[PATCH] perf/core: fix mlock accounting in perf_mmap()

From: Song Liu
Date: Fri Jan 17 2020 - 18:45:20 EST


sysctl_perf_event_mlock and user->locked_vm can change value
independently, so we can't guarantee:

user->locked_vm <= user_lock_limit

When user->locked_vm is larger than user_lock_limit, we cannot simply
update extra and user_extra as:

extra = user_locked - user_lock_limit;
user_extra -= extra;

Otherwise, user_extra will be negative. In extreme cases, this may lead to
negative user->locked_vm (until this perf-mmap is closed), which break
locked_vm badly.

Fix this with two separate conditions, which make sure user_extra is
always positive.

Fixes: c4b75479741c ("perf/core: Make the mlock accounting simple again")
Signed-off-by: Song Liu <songliubraving@xxxxxx>
Cc: Alexander Shishkin <alexander.shishkin@xxxxxxxxxxxxxxx>
Cc: Arnaldo Carvalho de Melo <acme@xxxxxxxxxx>
Cc: Jiri Olsa <jolsa@xxxxxxxxxx>
Cc: Peter Zijlstra <peterz@xxxxxxxxxxxxx>
---
kernel/events/core.c | 28 ++++++++++++++++++++++++----
1 file changed, 24 insertions(+), 4 deletions(-)

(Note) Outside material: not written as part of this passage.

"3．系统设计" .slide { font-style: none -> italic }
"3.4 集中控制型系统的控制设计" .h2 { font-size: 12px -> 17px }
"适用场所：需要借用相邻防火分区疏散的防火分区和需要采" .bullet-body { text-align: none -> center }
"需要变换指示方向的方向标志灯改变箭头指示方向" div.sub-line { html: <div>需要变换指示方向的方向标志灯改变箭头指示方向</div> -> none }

diff --git a/kernel/events/core.c b/kernel/events/core.c
index a1f8bde19b56..89acdd1574ef 100644
--- a/kernel/events/core.c
+++ b/kernel/events/core.c
@@ -5920,11 +5920,31 @@ static int perf_mmap(struct file *file, struct vm_area_struct *vma)

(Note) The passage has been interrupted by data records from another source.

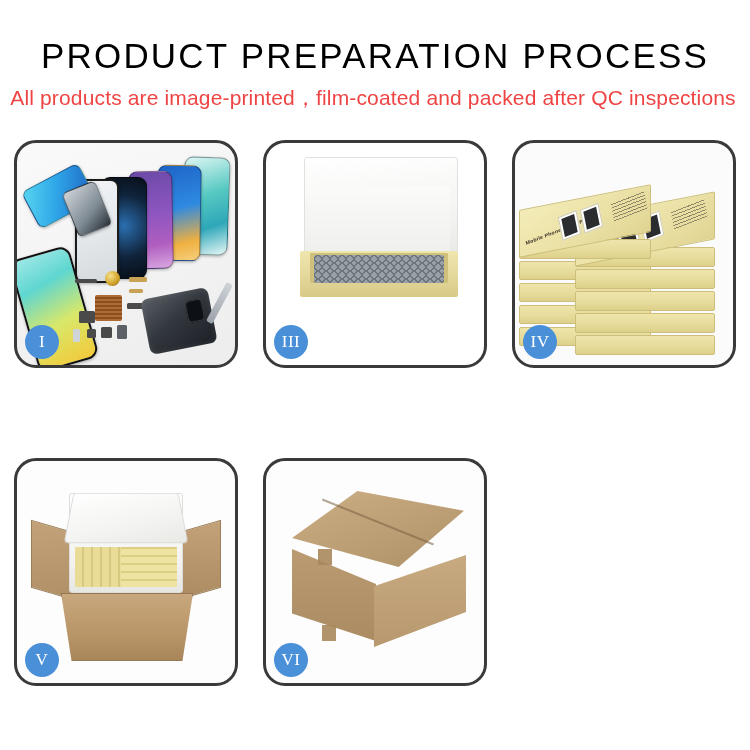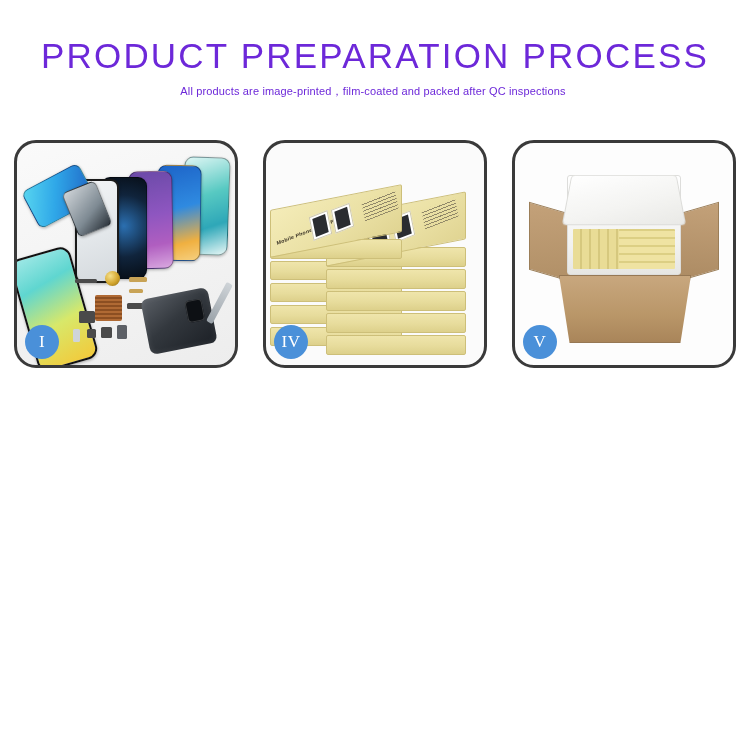"PRODUCT PREPARATION PROCESS" .main-title { color: #6d28d9 -> #000000 }
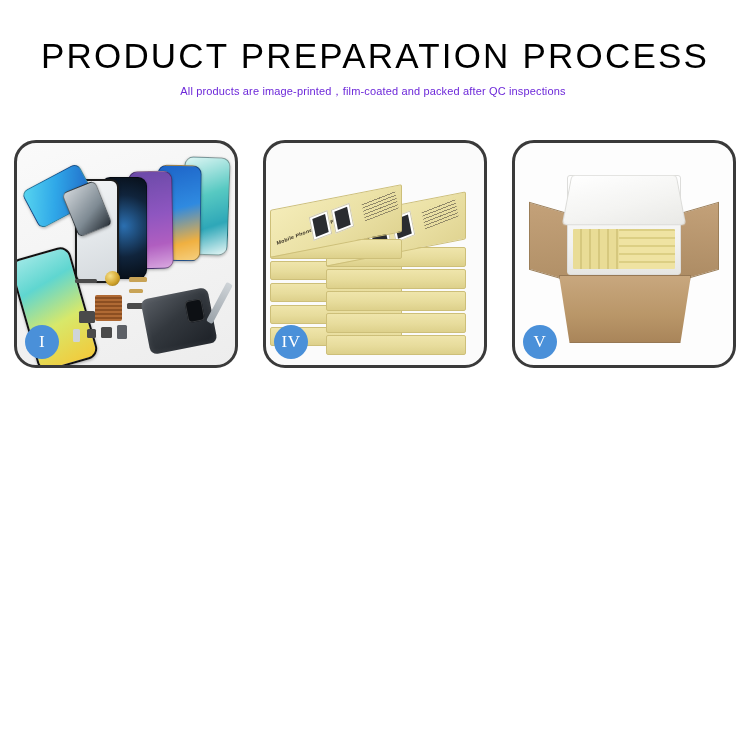"All products are" .sub-title { color: #6d28d9 -> #ef4444; font-size: 11px -> 21px }
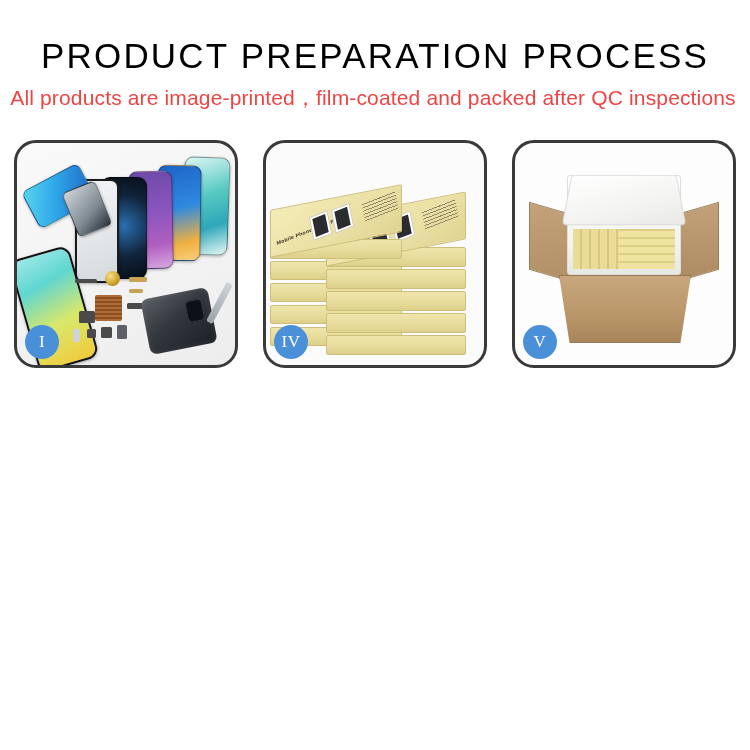"III" div.panel { html: none -> <div> <div> <div></div> <div></div> <div> <div></div> </div> <div></div> </div> <div>III</div> </div> }
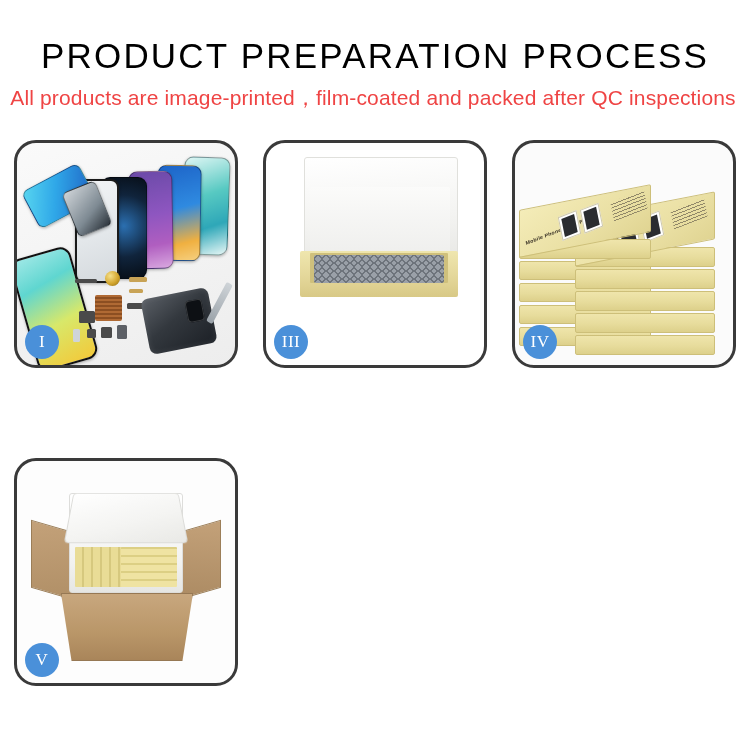"VI" div.panel { html: none -> <div> <div> <div></div> <div></div> <div></div> <div></div> <div></div> <div></div> </div> <div>VI</div> </div> }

if (user_locked > user_lock_limit) {
/*
- * charge locked_vm until it hits user_lock_limit;
- * charge the rest from pinned_vm
+ * sysctl_perf_event_mlock and user->locked_vm can change
+ * value independently, so we can't guarantee:
+ *
+ * user->locked_vm <= user_lock_limit
+ *
+ * We need be careful to make sure user_extra >=0.
+ *
+ * Using "user_locked - user_extra" to avoid calling
+ * atomic_long_read() again.
*/
- extra = user_locked - user_lock_limit;
- user_extra -= extra;
+ if (user_locked - user_extra >= user_lock_limit) {
+ /*
+ * already used all user_locked_limit, charge all
+ * to pinned_vm
+ */
+ extra = user_extra;
+ user_extra = 0;
+ } else {
+ /*
+ * charge locked_vm until it hits user_lock_limit;
+ * charge the rest from pinned_vm
+ */
+ extra = user_locked - user_lock_limit;
+ user_extra -= extra;
+ }
}

lock_limit = rlimit(RLIMIT_MEMLOCK);
--
2.17.1